Southern Martian winter weather associated with baroclinic topography forced Rossby waves: analysing by Global Mars Multiscale Model

Abstract

Meteorological and physical results from the Global Mars Multiscale Model (GM3) are used for investigating the impact of zonally asymmetric topography on atmospheric temperature and wind structures of Martian southern winter weather associated with the forced topographical Rossby waves. Analysis of the numerical simulations reveals significant thermal and wind patterns at the southern mid and high latitudes during southern winter due to the impact of asymmetric topography.
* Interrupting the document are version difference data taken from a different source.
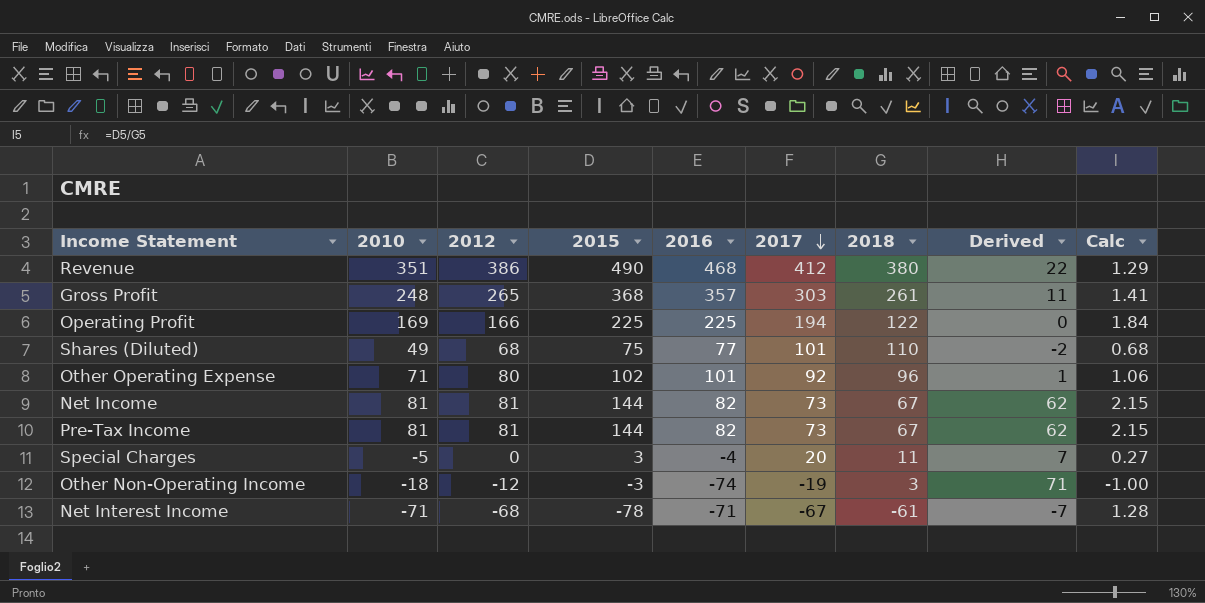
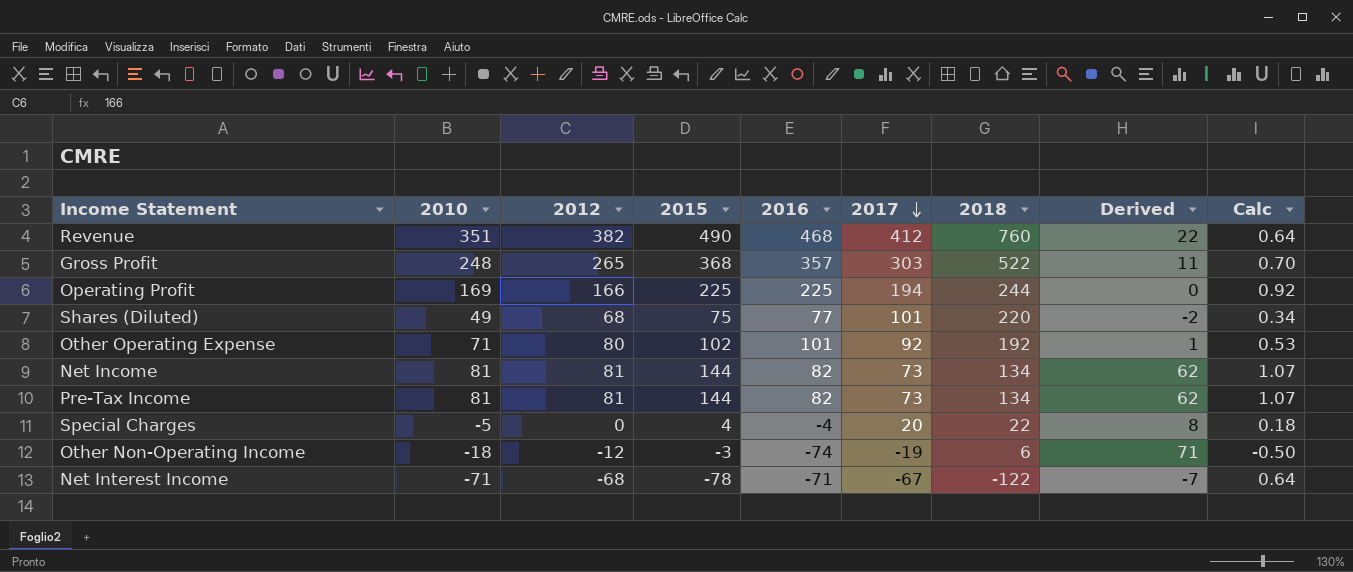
Revenue | 2012: 386 -> 382
Revenue | 2018: 380 -> 760
Revenue | Calc: 1.29 -> 0.64
Gross Profit | 2018: 261 -> 522
Gross Profit | Calc: 1.41 -> 0.70
Operating Profit | 2018: 122 -> 244
Operating Profit | Calc: 1.84 -> 0.92
Shares (Diluted) | 2018: 110 -> 220
Shares (Diluted) | Calc: 0.68 -> 0.34
Other Operating Expense | 2018: 96 -> 192
Other Operating Expense | Calc: 1.06 -> 0.53
Net Income | 2018: 67 -> 134
Net Income | Calc: 2.15 -> 1.07
Pre-Tax Income | 2018: 67 -> 134
Pre-Tax Income | Calc: 2.15 -> 1.07
Special Charges | 2015: 3 -> 4
Special Charges | 2018: 11 -> 22
Special Charges | Derived: 7 -> 8
Special Charges | Calc: 0.27 -> 0.18
Other Non-Operating Income | 2018: 3 -> 6
Other Non-Operating Income | Calc: -1.00 -> -0.50
Net Interest Income | 2018: -61 -> -122
Net Interest Income | Calc: 1.28 -> 0.64

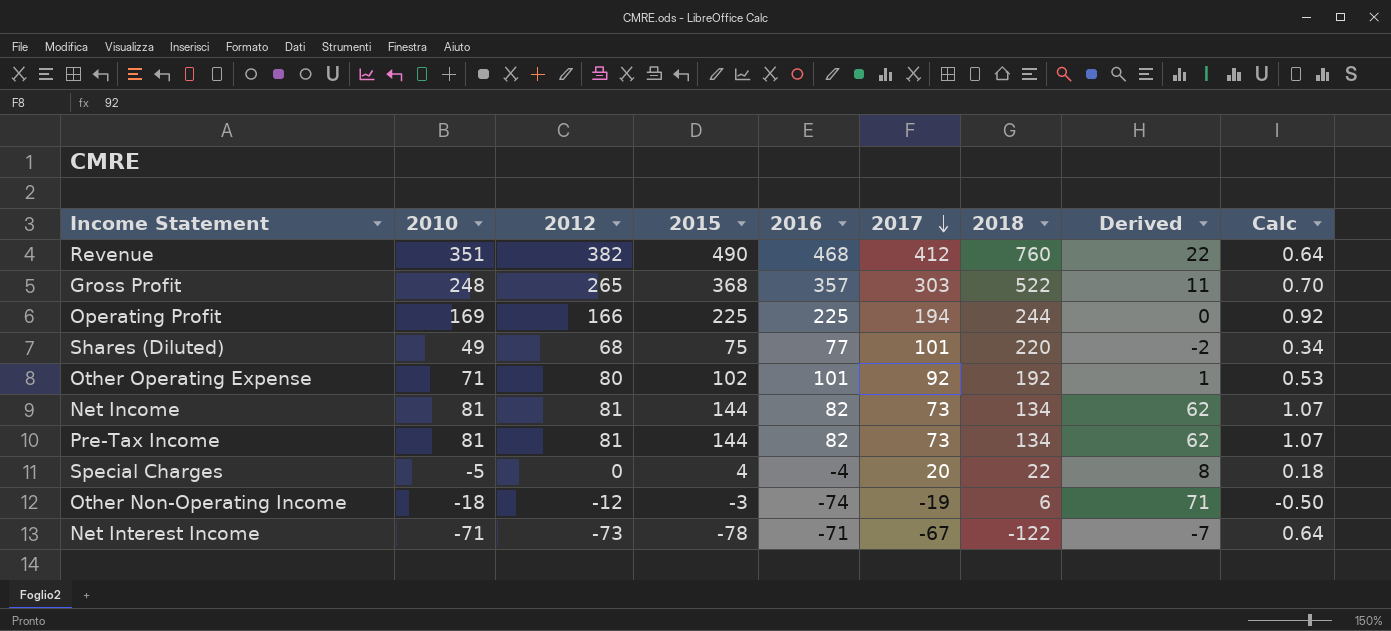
Net Interest Income | 2012: -68 -> -73

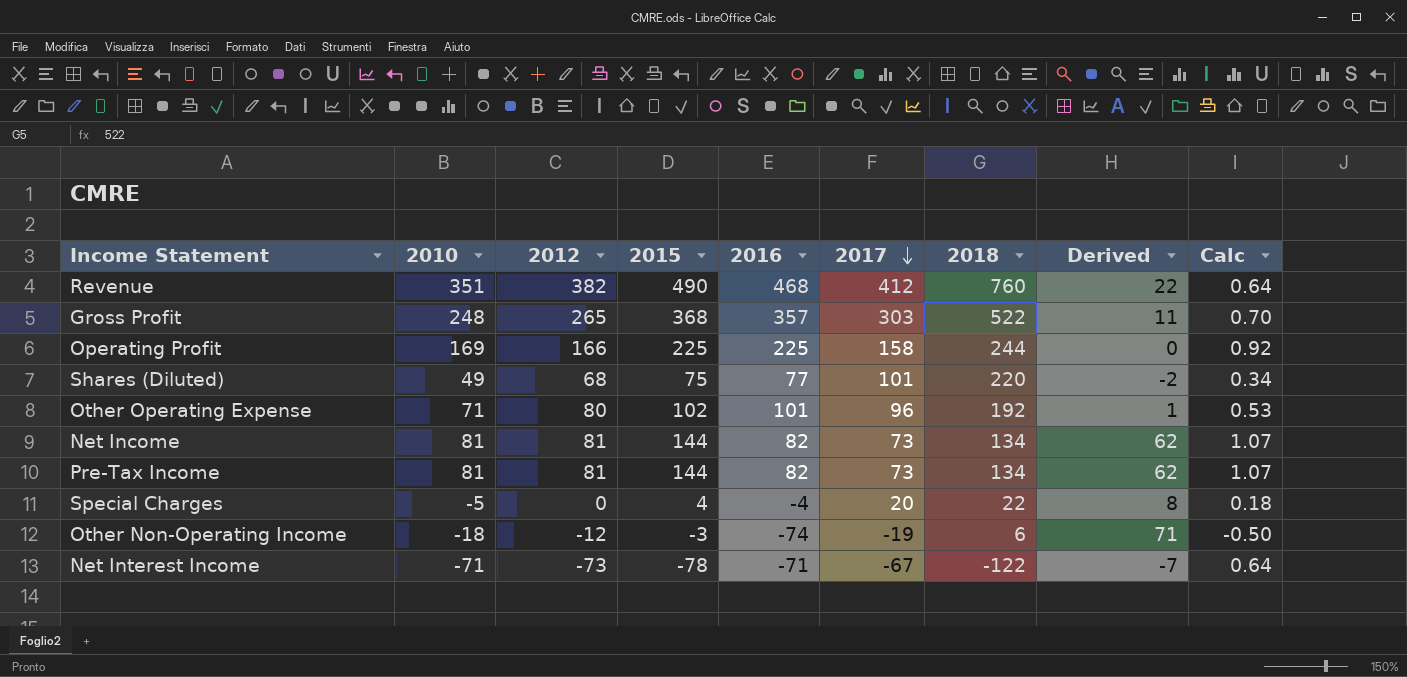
Operating Profit | 2017: 194 -> 158
Other Operating Expense | 2017: 92 -> 96

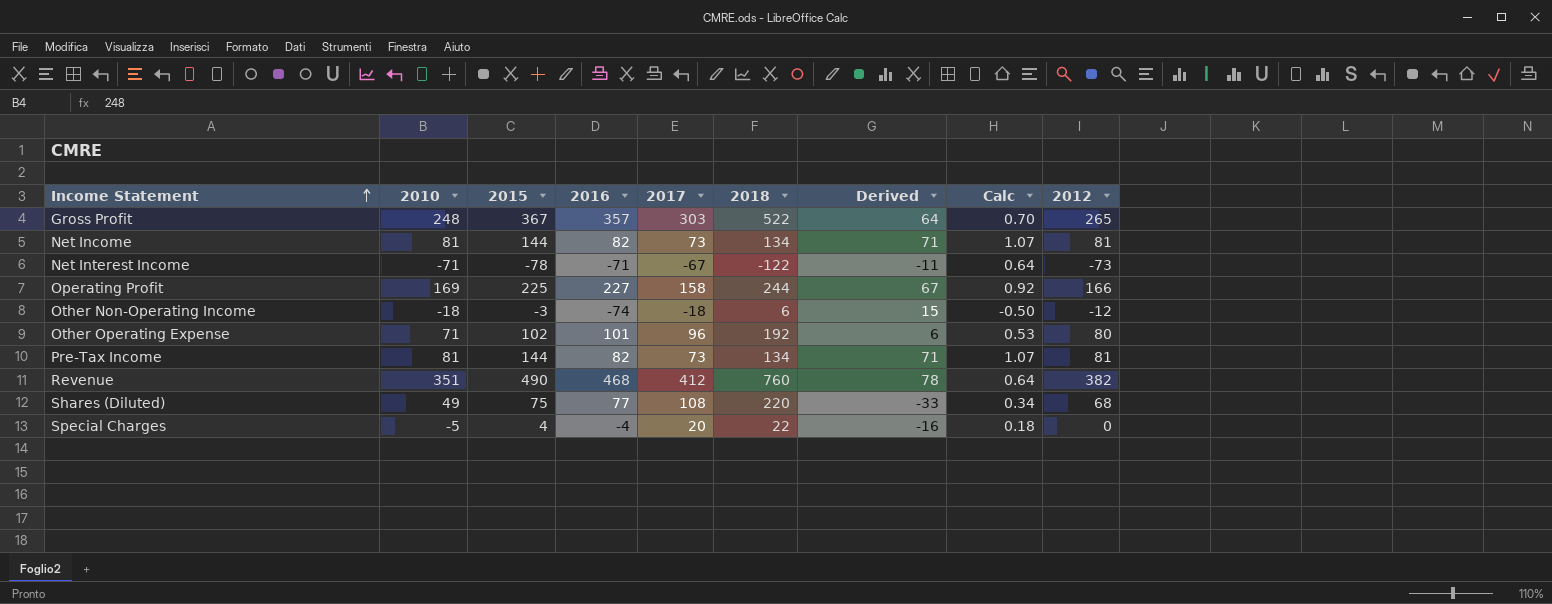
row order: 2017 descending -> Income Statement ascending
column Derived | formula: [2015] - [2016] -> [2015] - [2017]
column 2012 | position: 3 -> 9
Gross Profit | 2015: 368 -> 367
Operating Profit | 2016: 225 -> 227
Other Non-Operating Income | 2017: -19 -> -18
Shares (Diluted) | 2017: 101 -> 108

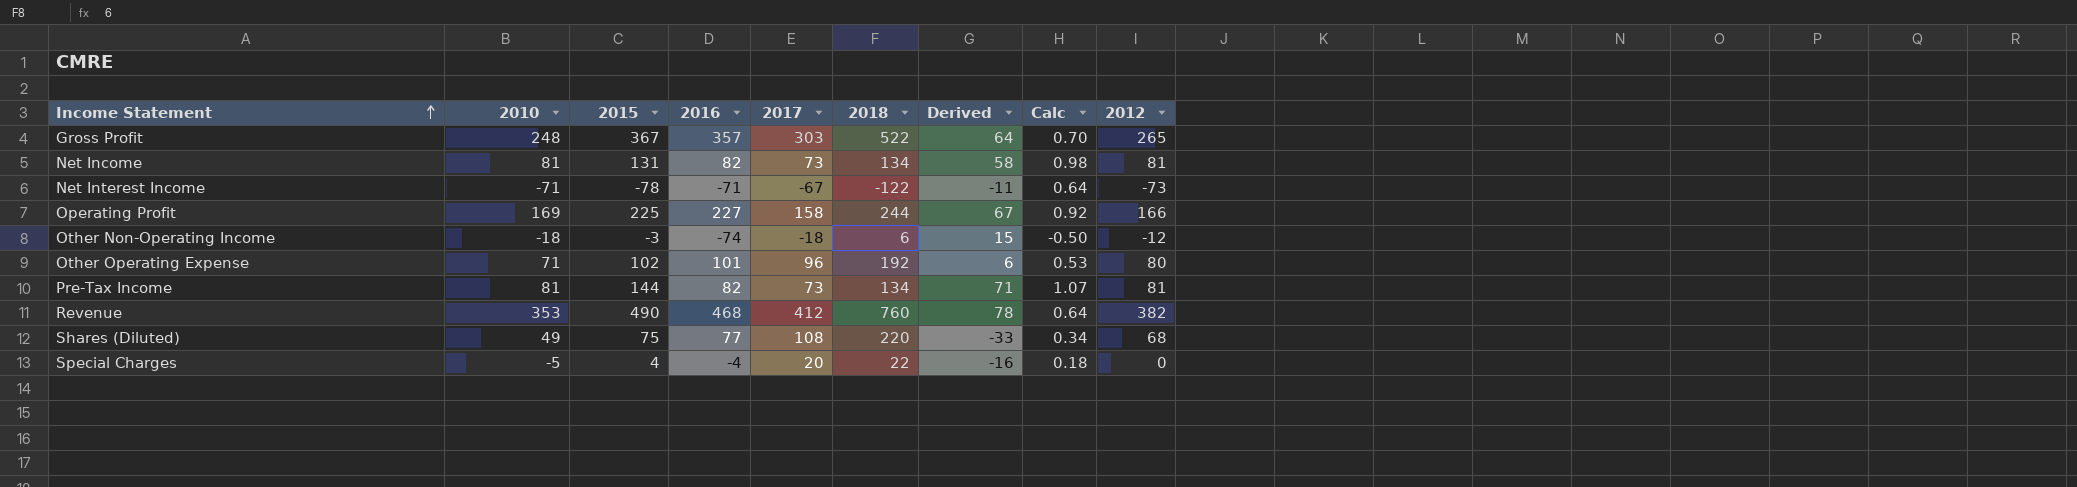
Net Income | 2015: 144 -> 131
Net Income | Derived: 71 -> 58
Net Income | Calc: 1.07 -> 0.98
Revenue | 2010: 351 -> 353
This study shows the presence of warm air advection at southern high latitudes mostly around the cryptic regions controls by a warm ridge and the cold air advection at mid-latitudes is around the Hellas and Argyre basins associated with two cold troughs. Also, there is large temperature advection fluctuation around $50^{\circ}\mbox{S}$ causing by topographical aspects of Hellas and Argyre basins rather than flat topography simulation. This is associated with the baroclinicity structure causing by topography in Martian mid-latitudes. This can act to moderate the temperature field in the Martian southern hemisphere weather during wintertime because of the wind pattern structures. Also, the winter time south zonal westerly jet stream analysis shows the development of disturbances structure (meandering) in the north side of the jet dependent of longitudinal structure of Martian southern topography with a wave-like pattern below the Hellas and Argyre basins. Also, the vertical structure of the zonal wind shows the appearance of a vertical wind shear around $78^{\circ}\mbox{S}$ with smoothly tilting to the higher altitudes associated with the baroclinic structure of the southern Martian winter weather associated with the baroclinic forced topography Rossby waves.